*** DATASET CONTENT Section Begins ***
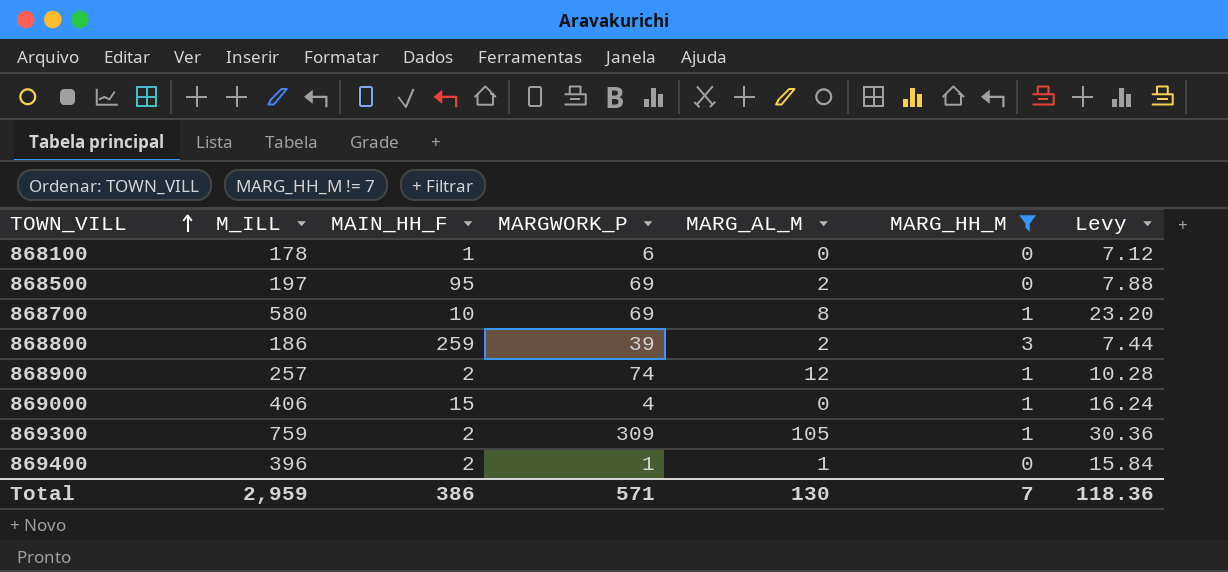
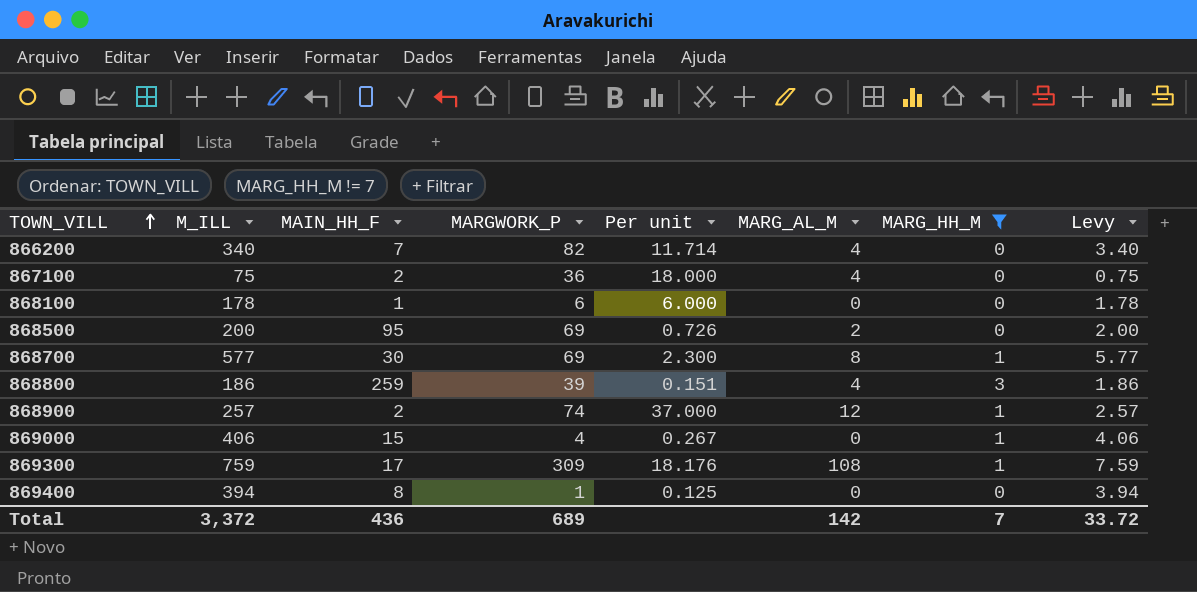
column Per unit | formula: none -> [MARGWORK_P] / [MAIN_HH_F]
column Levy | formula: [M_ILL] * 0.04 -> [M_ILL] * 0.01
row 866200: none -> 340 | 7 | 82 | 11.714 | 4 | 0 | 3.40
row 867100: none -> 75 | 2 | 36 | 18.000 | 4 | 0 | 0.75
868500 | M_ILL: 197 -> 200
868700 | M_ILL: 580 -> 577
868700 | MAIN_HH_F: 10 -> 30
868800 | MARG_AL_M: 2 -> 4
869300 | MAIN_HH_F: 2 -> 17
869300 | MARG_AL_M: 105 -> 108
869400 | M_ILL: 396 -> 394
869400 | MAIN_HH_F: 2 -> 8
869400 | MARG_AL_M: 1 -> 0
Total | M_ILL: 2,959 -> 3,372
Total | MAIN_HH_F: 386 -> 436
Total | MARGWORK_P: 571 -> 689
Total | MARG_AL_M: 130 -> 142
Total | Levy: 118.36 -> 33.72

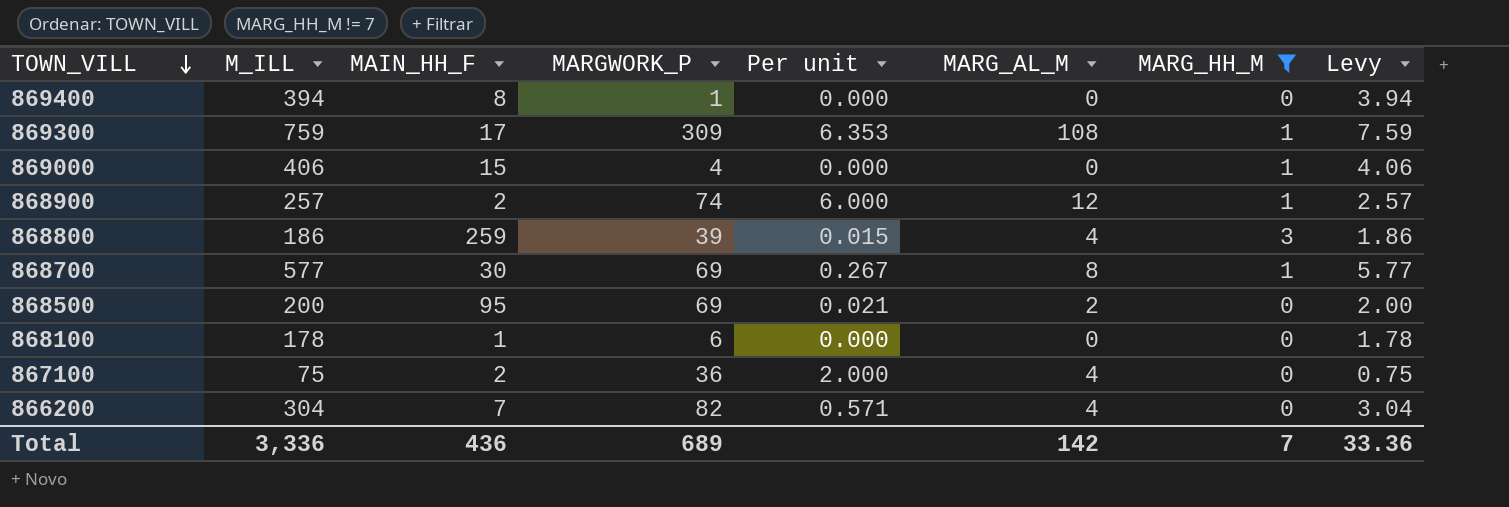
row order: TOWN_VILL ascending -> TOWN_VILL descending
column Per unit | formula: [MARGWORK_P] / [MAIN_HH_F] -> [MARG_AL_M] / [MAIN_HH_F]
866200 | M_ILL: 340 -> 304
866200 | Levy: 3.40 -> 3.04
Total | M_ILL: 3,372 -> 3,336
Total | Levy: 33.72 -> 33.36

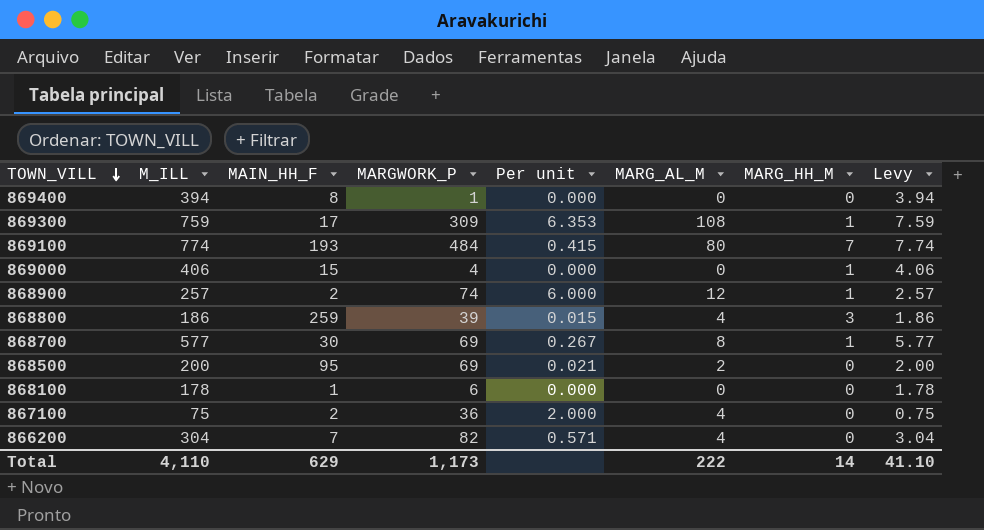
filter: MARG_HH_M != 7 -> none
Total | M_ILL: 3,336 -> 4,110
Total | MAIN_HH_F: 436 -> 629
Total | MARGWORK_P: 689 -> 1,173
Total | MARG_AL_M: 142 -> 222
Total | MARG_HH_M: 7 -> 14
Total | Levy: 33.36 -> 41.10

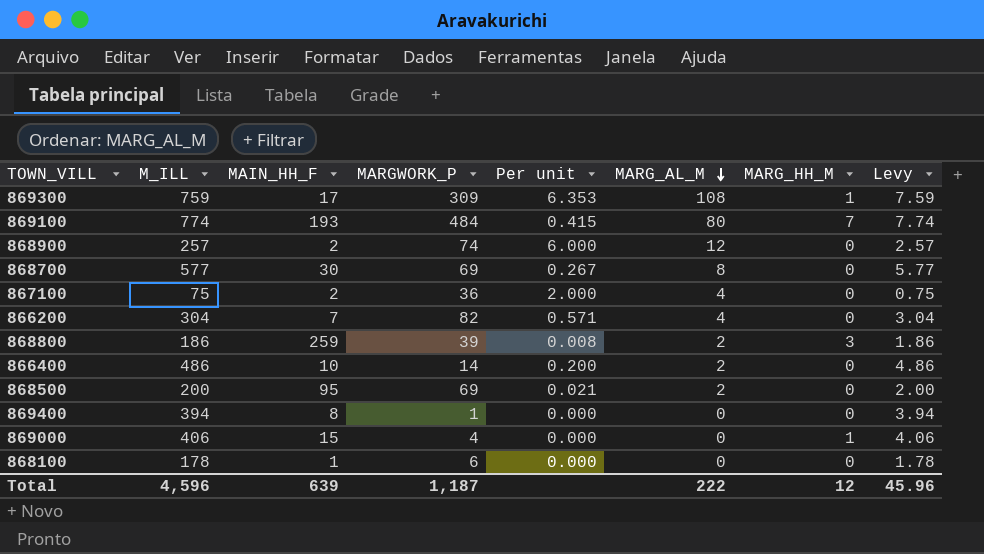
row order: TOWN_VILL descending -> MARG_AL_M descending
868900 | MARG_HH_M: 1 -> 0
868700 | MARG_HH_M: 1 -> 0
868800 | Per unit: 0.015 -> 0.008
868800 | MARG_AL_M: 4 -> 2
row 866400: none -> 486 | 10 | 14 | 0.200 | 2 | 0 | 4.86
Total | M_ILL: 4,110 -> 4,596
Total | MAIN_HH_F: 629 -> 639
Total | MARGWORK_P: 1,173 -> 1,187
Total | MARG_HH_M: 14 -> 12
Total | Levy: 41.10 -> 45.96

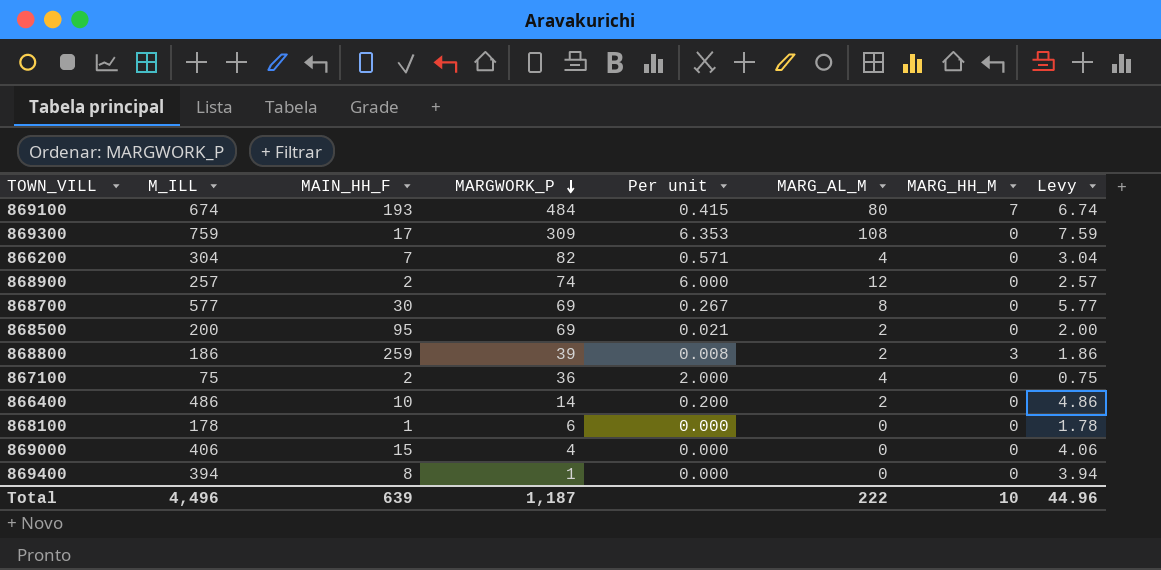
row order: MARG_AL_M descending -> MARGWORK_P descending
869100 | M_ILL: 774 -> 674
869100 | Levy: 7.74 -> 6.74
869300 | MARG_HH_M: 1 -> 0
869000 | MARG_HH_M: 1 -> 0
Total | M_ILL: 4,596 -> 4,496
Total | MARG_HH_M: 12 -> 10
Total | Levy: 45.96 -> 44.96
*** DATASET CONTENT Section Ends ***
WHAT THE TASK ASKS>
Line by line, print the records exactly, leaving the pictures behind.

EXPECTED OUTPUT>
column Per unit | formula: none -> [MARGWORK_P] / [MAIN_HH_F]
column Levy | formula: [M_ILL] * 0.04 -> [M_ILL] * 0.01
row 866200: none -> 340 | 7 | 82 | 11.714 | 4 | 0 | 3.40
row 867100: none -> 75 | 2 | 36 | 18.000 | 4 | 0 | 0.75
868500 | M_ILL: 197 -> 200
868700 | M_ILL: 580 -> 577
868700 | MAIN_HH_F: 10 -> 30
868800 | MARG_AL_M: 2 -> 4
869300 | MAIN_HH_F: 2 -> 17
869300 | MARG_AL_M: 105 -> 108
869400 | M_ILL: 396 -> 394
869400 | MAIN_HH_F: 2 -> 8
869400 | MARG_AL_M: 1 -> 0
Total | M_ILL: 2,959 -> 3,372
Total | MAIN_HH_F: 386 -> 436
Total | MARGWORK_P: 571 -> 689
Total | MARG_AL_M: 130 -> 142
Total | Levy: 118.36 -> 33.72

row order: TOWN_VILL ascending -> TOWN_VILL descending
column Per unit | formula: [MARGWORK_P] / [MAIN_HH_F] -> [MARG_AL_M] / [MAIN_HH_F]
866200 | M_ILL: 340 -> 304
866200 | Levy: 3.40 -> 3.04
Total | M_ILL: 3,372 -> 3,336
Total | Levy: 33.72 -> 33.36

filter: MARG_HH_M != 7 -> none
Total | M_ILL: 3,336 -> 4,110
Total | MAIN_HH_F: 436 -> 629
Total | MARGWORK_P: 689 -> 1,173
Total | MARG_AL_M: 142 -> 222
Total | MARG_HH_M: 7 -> 14
Total | Levy: 33.36 -> 41.10

row order: TOWN_VILL descending -> MARG_AL_M descending
868900 | MARG_HH_M: 1 -> 0
868700 | MARG_HH_M: 1 -> 0
868800 | Per unit: 0.015 -> 0.008
868800 | MARG_AL_M: 4 -> 2
row 866400: none -> 486 | 10 | 14 | 0.200 | 2 | 0 | 4.86
Total | M_ILL: 4,110 -> 4,596
Total | MAIN_HH_F: 629 -> 639
Total | MARGWORK_P: 1,173 -> 1,187
Total | MARG_HH_M: 14 -> 12
Total | Levy: 41.10 -> 45.96

row order: MARG_AL_M descending -> MARGWORK_P descending
869100 | M_ILL: 774 -> 674
869100 | Levy: 7.74 -> 6.74
869300 | MARG_HH_M: 1 -> 0
869000 | MARG_HH_M: 1 -> 0
Total | M_ILL: 4,596 -> 4,496
Total | MARG_HH_M: 12 -> 10
Total | Levy: 45.96 -> 44.96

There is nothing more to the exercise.